╭─ EXTRACTED MATERIAL

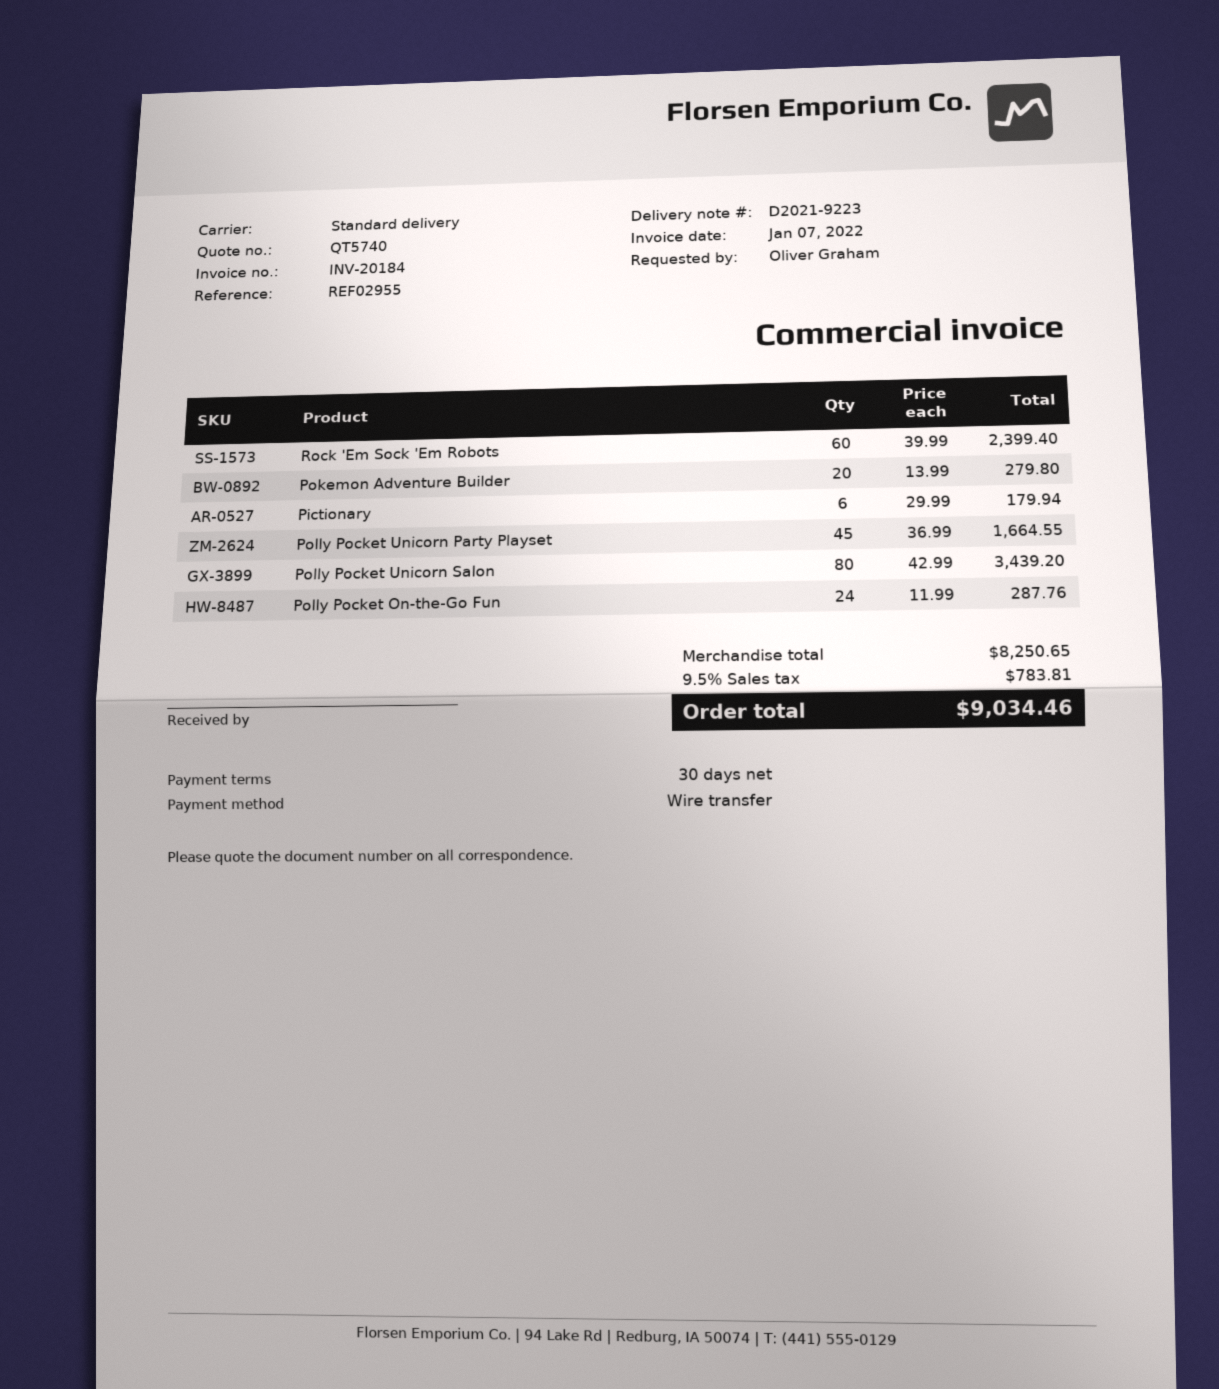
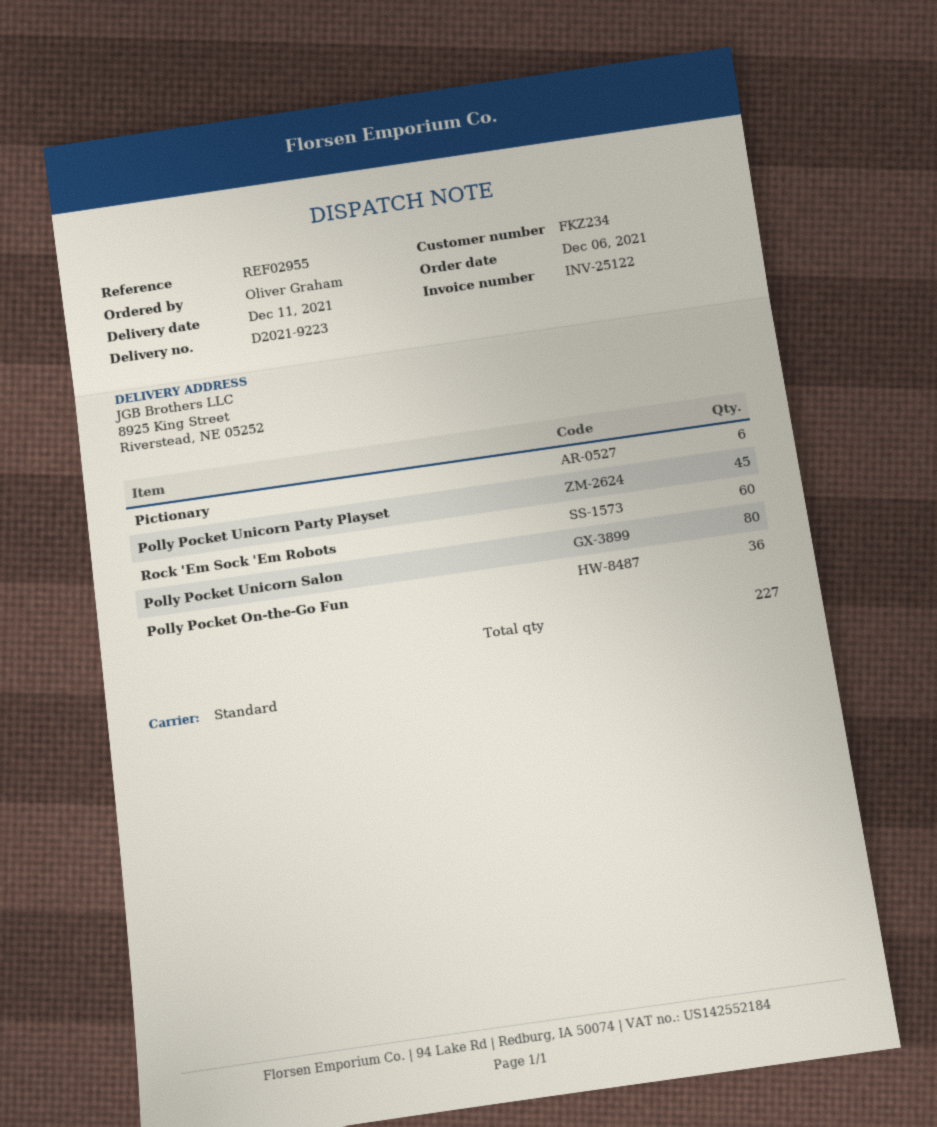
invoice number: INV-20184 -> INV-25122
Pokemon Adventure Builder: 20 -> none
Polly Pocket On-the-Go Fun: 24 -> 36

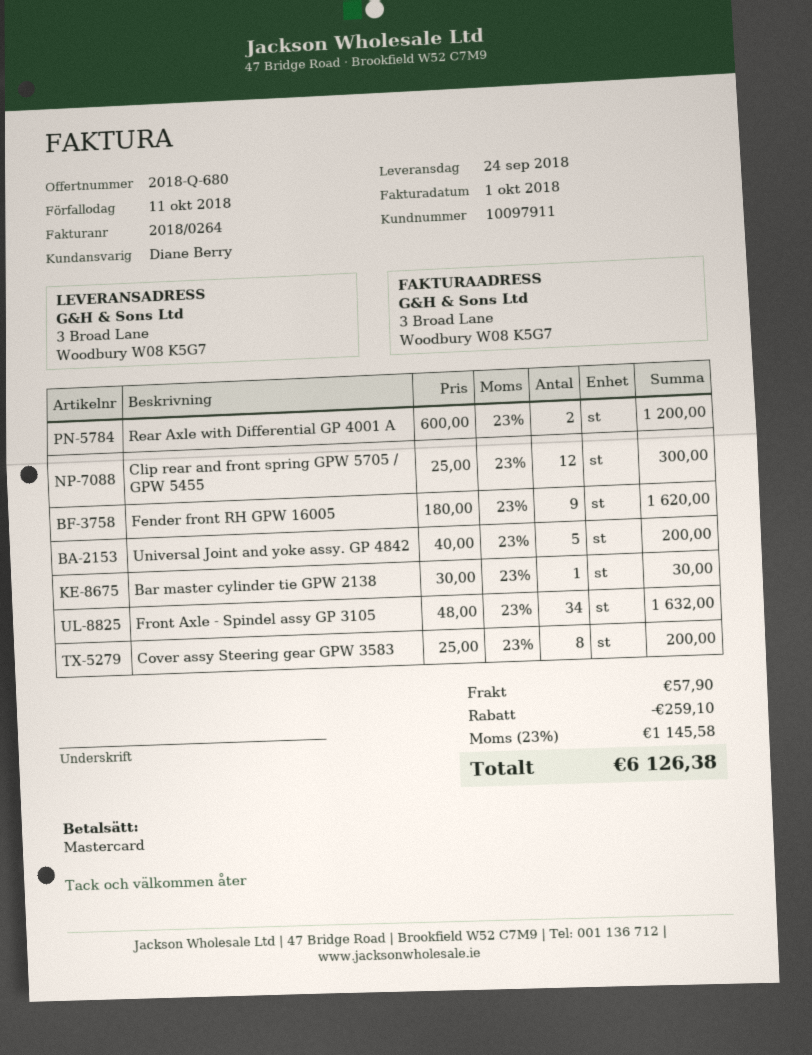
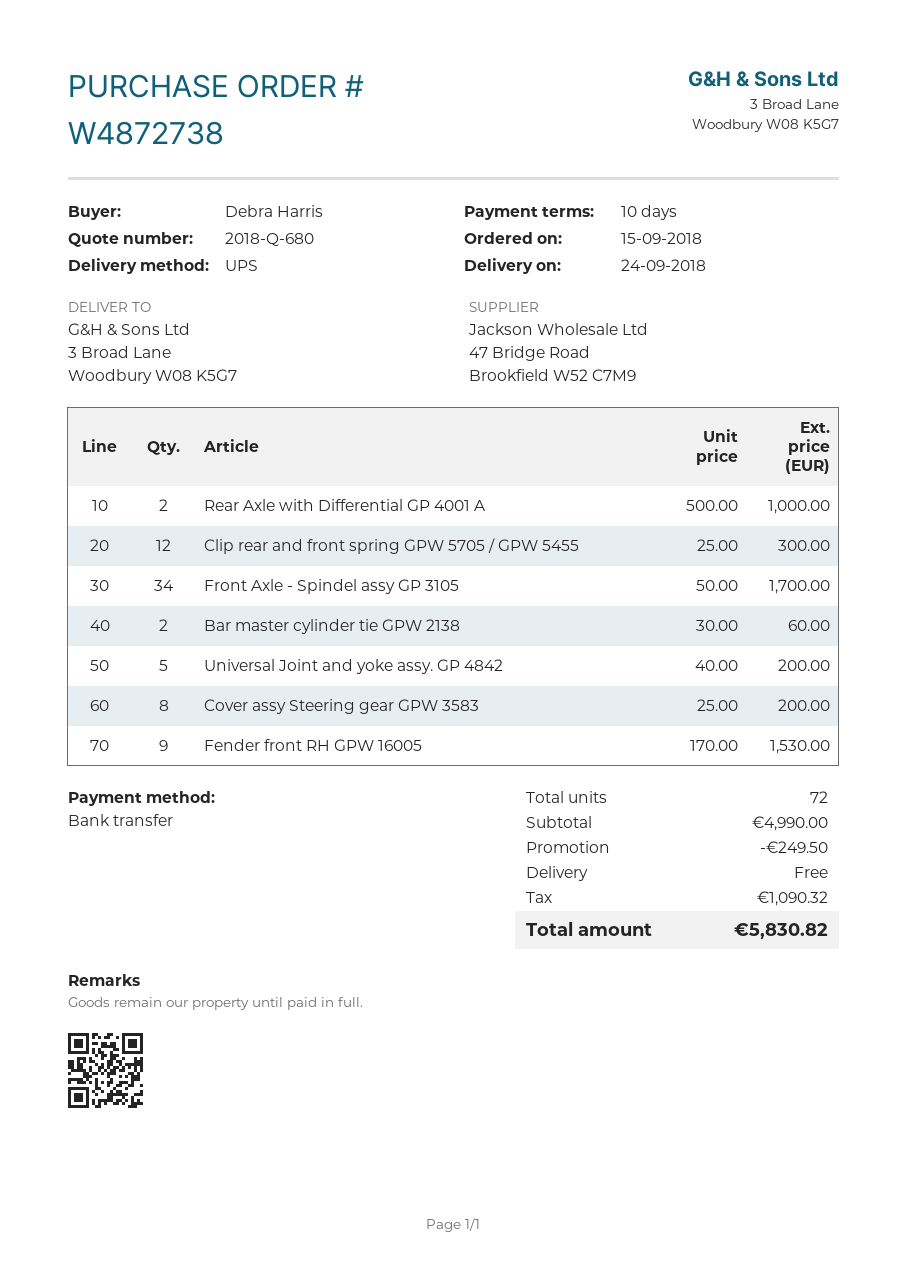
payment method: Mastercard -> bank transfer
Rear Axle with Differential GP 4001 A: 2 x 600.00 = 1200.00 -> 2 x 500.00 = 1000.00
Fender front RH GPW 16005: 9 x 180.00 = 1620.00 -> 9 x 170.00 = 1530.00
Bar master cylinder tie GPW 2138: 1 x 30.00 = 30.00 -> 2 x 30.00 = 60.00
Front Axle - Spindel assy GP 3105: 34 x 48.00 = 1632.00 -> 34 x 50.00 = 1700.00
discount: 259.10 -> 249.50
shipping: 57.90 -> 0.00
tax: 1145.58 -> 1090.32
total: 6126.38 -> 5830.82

╰─

EXERCISE DESCRIPTION => In the answer, the entries should be restated verbatim, with all pictures omitted.

FINISHED EXERCISE =>
invoice number: INV-20184 -> INV-25122
Pokemon Adventure Builder: 20 -> none
Polly Pocket On-the-Go Fun: 24 -> 36

payment method: Mastercard -> bank transfer
Rear Axle with Differential GP 4001 A: 2 x 600.00 = 1200.00 -> 2 x 500.00 = 1000.00
Fender front RH GPW 16005: 9 x 180.00 = 1620.00 -> 9 x 170.00 = 1530.00
Bar master cylinder tie GPW 2138: 1 x 30.00 = 30.00 -> 2 x 30.00 = 60.00
Front Axle - Spindel assy GP 3105: 34 x 48.00 = 1632.00 -> 34 x 50.00 = 1700.00
discount: 259.10 -> 249.50
shipping: 57.90 -> 0.00
tax: 1145.58 -> 1090.32
total: 6126.38 -> 5830.82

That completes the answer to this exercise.